┌─ Input data

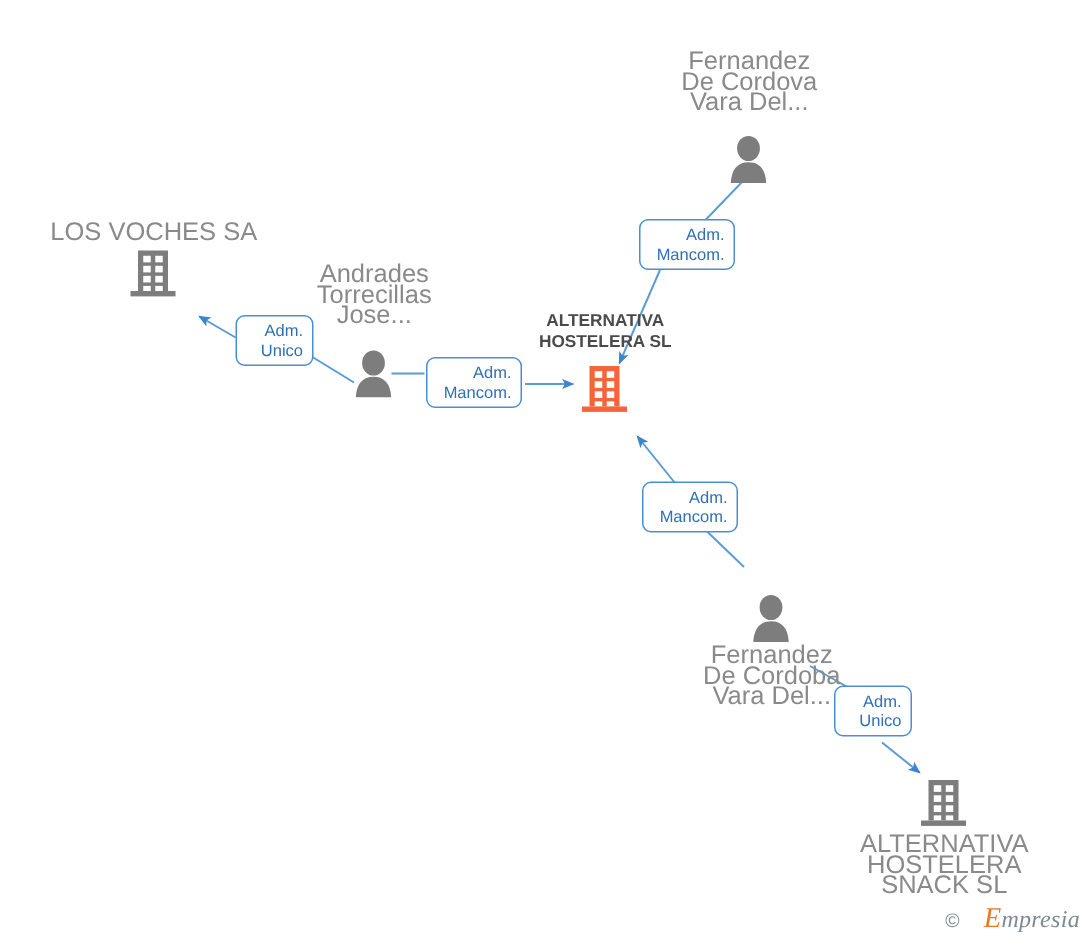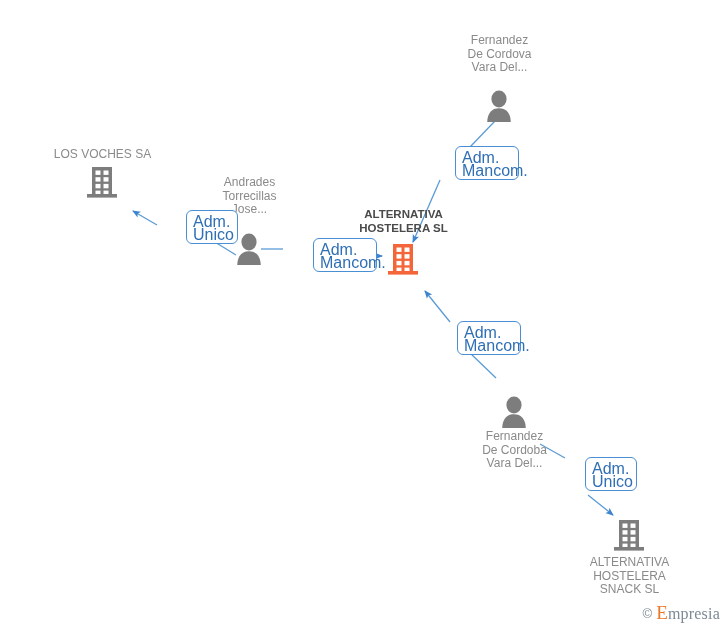--- a/index.html
+++ b/index.html
@@ -12,21 +12,21 @@
   }
   #canvas{position:absolute;inset:0;width:728px;height:630px;}
   svg.edges{position:absolute;left:0;top:0;width:728px;height:630px;pointer-events:none;}
 
   
   .node{position:absolute;}
   .node .label{
     position:absolute;
     text-align:center;
     color:#8a8a8a;
-    font-size:12px;
+    font-size:17px;
     line-height:13.5px;
     white-space:pre-line;
     left:50%;
     transform:translateX(-50%);
     width:150px;
   }
   .node.company-main .label{
     color:#4a4a4a;
     font-weight:bold;
     font-size:11.5px;
@@ -34,47 +34,48 @@
   }
   .icon-wrap{position:absolute;left:0;top:0;}
 
   
   .relbox{
     position:absolute;
     border:1.6px solid #4a8fd4;
     border-radius:6px;
     background:#ffffff;
     color:#2f6fb5;
-    font-size:16px;
+    font-size:11px;
     line-height:13px;
-    text-align:left;
+    text-align:right;
     padding:4px 6px 5px 6px;
     box-sizing:border-box;
     white-space:pre-line;
     box-shadow:0 0 0 0 rgba(0,0,0,0);
-    margin-left:29px;
   }
 
   
   .watermark{
     position:absolute;
     right:8px;bottom:6px;
     display:flex;align-items:center;gap:4px;
     font-size:15px;
     color:#7c8a96;
     user-select:none;
   }
   .watermark .c{
     font-size:13px;color:#7c8a96;
   }
   .watermark .brand{
+    font-style:italic;
     font-family:"Liberation Serif",serif;
     font-size:16px;
     color:#7c8a96;
     letter-spacing:.2px;
+    margin-left:12px;
   }
   .watermark .brand .e{color:#e8792b;font-size:19px;}
 </style>
 </head>
 <body>
 
 <div id="canvas">
 
   <svg class="edges" viewBox="0 0 728 630">
     <defs>

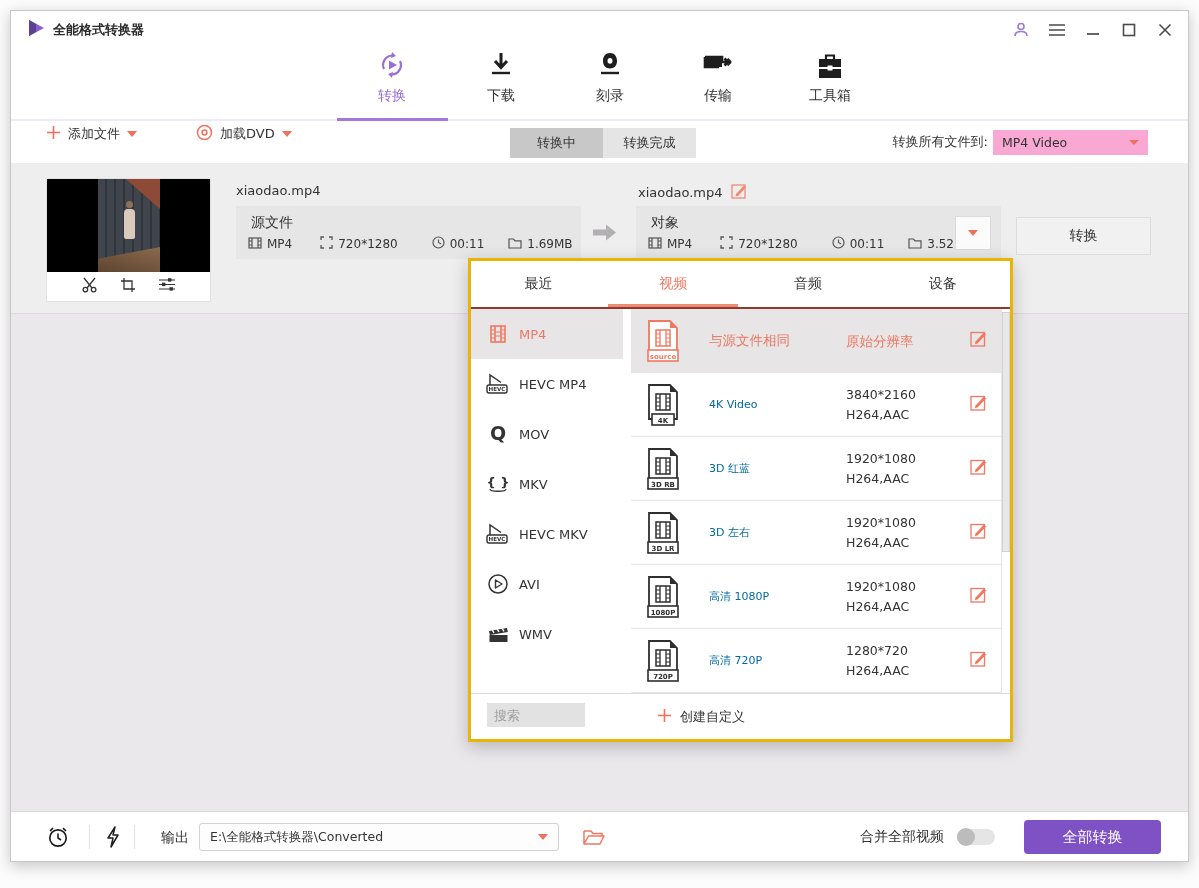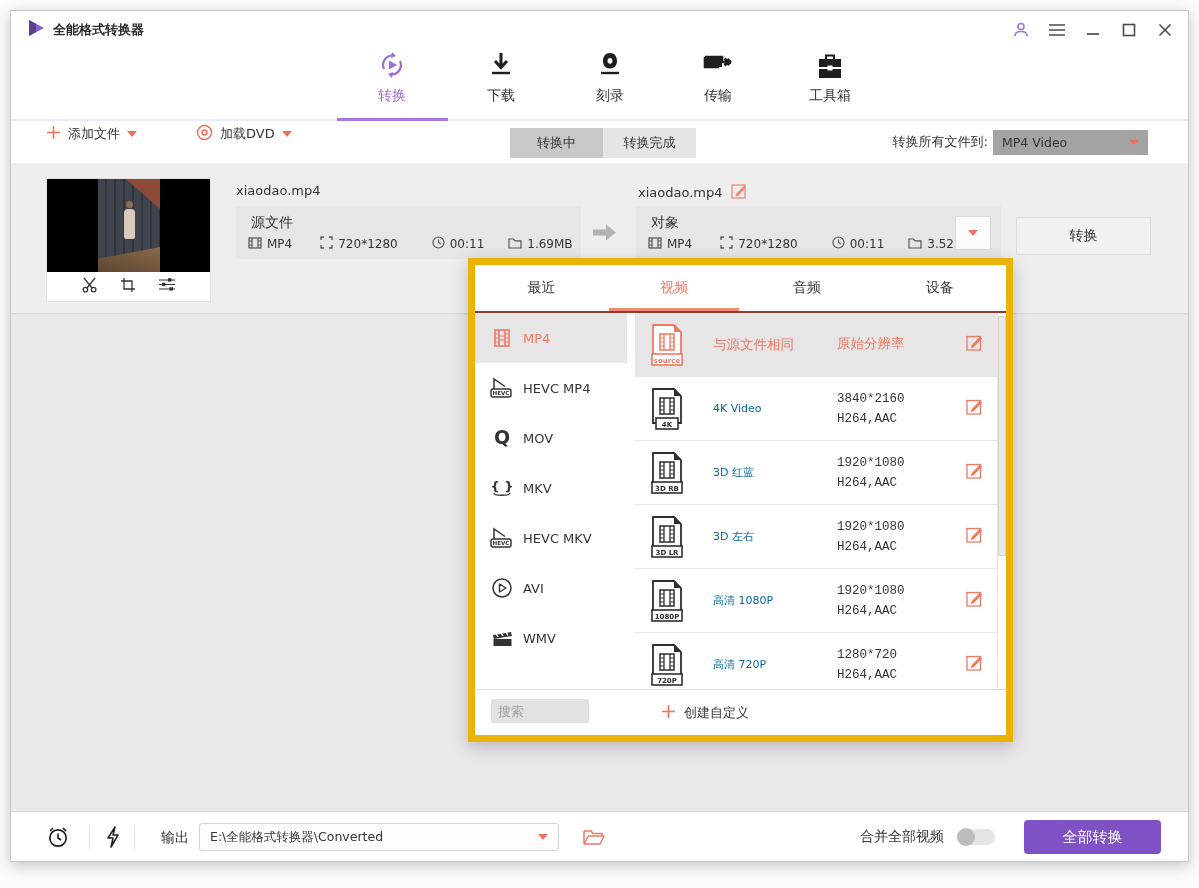--- a/index.html
+++ b/index.html
@@ -22,21 +22,21 @@
   .header-line { position:absolute; left:0; bottom:0; width:100%; height:2px; background:#efe9f8; }
   .header-line .seg { position:absolute; left:326px; top:-1px; width:111px; height:3px; background:#a678dd; }
   
   .toolbar { position:absolute; left:0; top:110px; width:100%; height:42px; background:#fff; }
   .tbtn { position:absolute; top:0; height:26px; display:flex; align-items:center; gap:7px; cursor:pointer; font-size:13px; color:#333; }
   .caret { width:0; height:0; border-left:5px solid transparent; border-right:5px solid transparent; border-top:6px solid #f1705a; }
   .queue-tabs { position:absolute; left:499px; top:7px; display:flex; }
   .qtab { width:93px; height:30px; display:flex; align-items:center; justify-content:center; font-size:13px; color:#333; background:#e6e5e6; cursor:pointer; }
   .qtab.active { background:#c9c8c9; }
   .convert-to { position:absolute; right:200px; top:0; height:42px; display:flex; align-items:center; font-size:13px; color:#333; }
-  .fmt-select { position:absolute; right:40px; top:9px; width:155px; height:25px; background:#a3a3a3; display:flex; align-items:center; padding:0 9px; font-size:12.5px; color:#333; cursor:pointer; }
+  .fmt-select { position:absolute; right:40px; top:9px; width:155px; height:25px; background:#f9a8d4; display:flex; align-items:center; padding:0 9px; font-size:12.5px; color:#333; cursor:pointer; }
   .fmt-select .caret { margin-left:auto; border-top-width:5px; }
   
   .content { position:absolute; left:0; top:152px; width:100%; height:650px; background:#eae8ea; }
   .file-band { position:absolute; left:0; top:0; width:100%; height:151px; background:#efeeef; border-bottom:1px solid #dcdadc; }
   .thumb-card { position:absolute; left:35px; top:15px; width:165px; height:124px; background:#fff; border:1px solid #e2e0e2; }
   .thumb-img { position:absolute; left:0; top:0; width:100%; height:94px; background:#000; overflow:hidden; }
   .t-shot { position:absolute; left:51px; top:0; width:62px; height:94px; background:#454a52; overflow:hidden; }
   .t-glass { position:absolute; inset:0; background:repeating-linear-gradient(90deg,#40454d 0 7px,#30353c 7px 9px); }
   .t-roof { position:absolute; right:0; top:0; width:34px; height:30px; background:#8d4a37; clip-path:polygon(0 0,100% 0,100% 100%); }
   .t-floor { position:absolute; left:0; bottom:0; width:100%; height:26px; background:linear-gradient(15deg,#5d432f,#8a6a4c); clip-path:polygon(0 45%,100% 0,100% 100%,0 100%); }
@@ -45,41 +45,41 @@
   .thumb-tools { position:absolute; left:0; bottom:0; width:100%; height:29px; background:#fff; display:flex; align-items:center; justify-content:center; gap:22px; }
   .file-name { position:absolute; top:20px; font-size:13px; color:#333; display:flex; align-items:center; gap:8px; }
   .info-panel { position:absolute; top:43px; height:53px; background:#e7e6e7; }
   .info-title { position:absolute; left:15px; top:8px; font-size:14px; color:#333; }
   .info-row { position:absolute; left:12px; bottom:7px; display:flex; align-items:center; gap:6px; font-size:12px; color:#333; }
   .info-field { display:flex; align-items:center; gap:5px; }
   .arrow-mid { position:absolute; left:582px; top:60px; }
   .target-dd { position:absolute; right:10px; top:10px; width:36px; height:34px; background:#fbfbfb; border:1px solid #dcdbdc; display:flex; align-items:center; justify-content:center; cursor:pointer; }
   .convert-btn { position:absolute; left:1005px; top:54px; width:135px; height:38px; background:#f2f1f2; border:1px solid #dedcde; font-size:14px; color:#333; display:flex; align-items:center; justify-content:center; cursor:pointer; }
   
-  .fpanel { position:absolute; left:457px; top:247px; width:545px; height:484px; background:#fff; border:7px solid #eab308; box-shadow:0 5px 16px rgba(0,0,0,.22); }
+  .fpanel { position:absolute; left:457px; top:247px; width:545px; height:484px; background:#fff; border:3px solid #eab308; box-shadow:0 5px 16px rgba(0,0,0,.22); }
   .fp-tabs { position:absolute; left:0; top:0; width:100%; height:46px; display:flex; }
   .fp-tab { flex:1; display:flex; align-items:center; justify-content:center; font-size:14px; color:#3a3a3a; cursor:pointer; position:relative; }
   .fp-tab.active { color:#ef7862; }
   .fp-tab.active::after { content:""; position:absolute; left:50%; transform:translateX(-50%); bottom:0; width:130px; height:3px; background:#ef8a74; }
   .fp-line { position:absolute; left:0; top:46px; width:100%; height:2px; background:#8e3b2b; }
   .fp-body { position:absolute; left:0; top:48px; width:100%; height:390px; display:flex; }
   .fp-left { position:relative; width:152px; height:100%; overflow:hidden; }
   .fmt-item { position:relative; height:50px; display:flex; align-items:center; cursor:pointer; background:#fff; }
   .fmt-item .ficon { width:30px; margin-left:12px; display:flex; justify-content:center; color:#333; }
   .fmt-item .flabel { margin-left:6px; font-size:13px; color:#333; }
   .fmt-item.selected { background:#e7e5e6; }
   .fmt-item.selected .flabel, .fmt-item.selected .ficon { color:#ef7862; }
   .fp-left-sb { position:absolute; right:0; top:0; width:7px; height:100%; background:#fff; border-left:1px solid #ececec; }
   .fp-left-sb .thumb { position:absolute; left:0; top:4px; width:6px; height:105px; background:#dddcdd; }
   .fp-right { position:relative; flex:1; margin-left:8px; height:100%; overflow:hidden; }
   .preset-row { position:relative; height:64px; border-bottom:1px solid #e7e5e7; display:flex; align-items:center; background:#fff; }
   .preset-row.selected { background:#e7e5e6; }
   .preset-row .picon { margin-left:12px; width:40px; display:flex; justify-content:center; }
   .preset-row .pname { position:absolute; left:78px; font-size:11px; color:#0369a1; }
-  .preset-row .pdetails { position:absolute; left:202px; font-size:12.5px; color:#333; line-height:20px;font-family:Liberation Mono, monospace; }
+  .preset-row .pdetails { position:absolute; left:215px; font-size:12.5px; color:#333; line-height:20px; }
   .preset-row.selected .pname, .preset-row.selected .pdetails { color:#ef7862; font-size:13.5px; }
   .preset-row .pedit { position:absolute; right:22px; cursor:pointer; }
   .fp-right-sb { position:absolute; right:0; top:48px; width:9px; height:390px; background:#fff; border-left:1px solid #e4e4e4; }
   .fp-right-sb .thumb { position:absolute; left:0; top:3px; width:8px; height:240px; background:#e9e8e9; border:1px solid #d2d2d2; }
   .fp-footer { position:absolute; left:0; bottom:0; width:100%; height:46px; border-top:1px solid #dcdcdc; background:#fff; }
   .fp-search { position:absolute; left:16px; top:9px; width:98px; height:24px; background:#e3e2e3; border:none; outline:none; font-size:13px; color:#333; padding:0 7px; font-family:inherit; }
   .fp-search::placeholder { color:#9d9d9d; }
   .fp-custom { position:absolute; left:186px; top:0; height:46px; display:flex; align-items:center; gap:8px; font-size:13px; color:#333; cursor:pointer; }
   
   .bottom-bar { position:absolute; left:0; bottom:0; width:100%; height:50px; background:#fff; border-top:1px solid #dcdadc; }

└─

• _Work to complete_
Wherever the string "inset" occurs in the records, copy the line it is in.

• _Solution to this problem_
   #canvas{position:absolute;inset:0;width:728px;height:630px;}
   .t-glass { position:absolute; inset:0; background:repeating-linear-gradient(90deg,#40454d 0 7px,#30353c 7px 9px); }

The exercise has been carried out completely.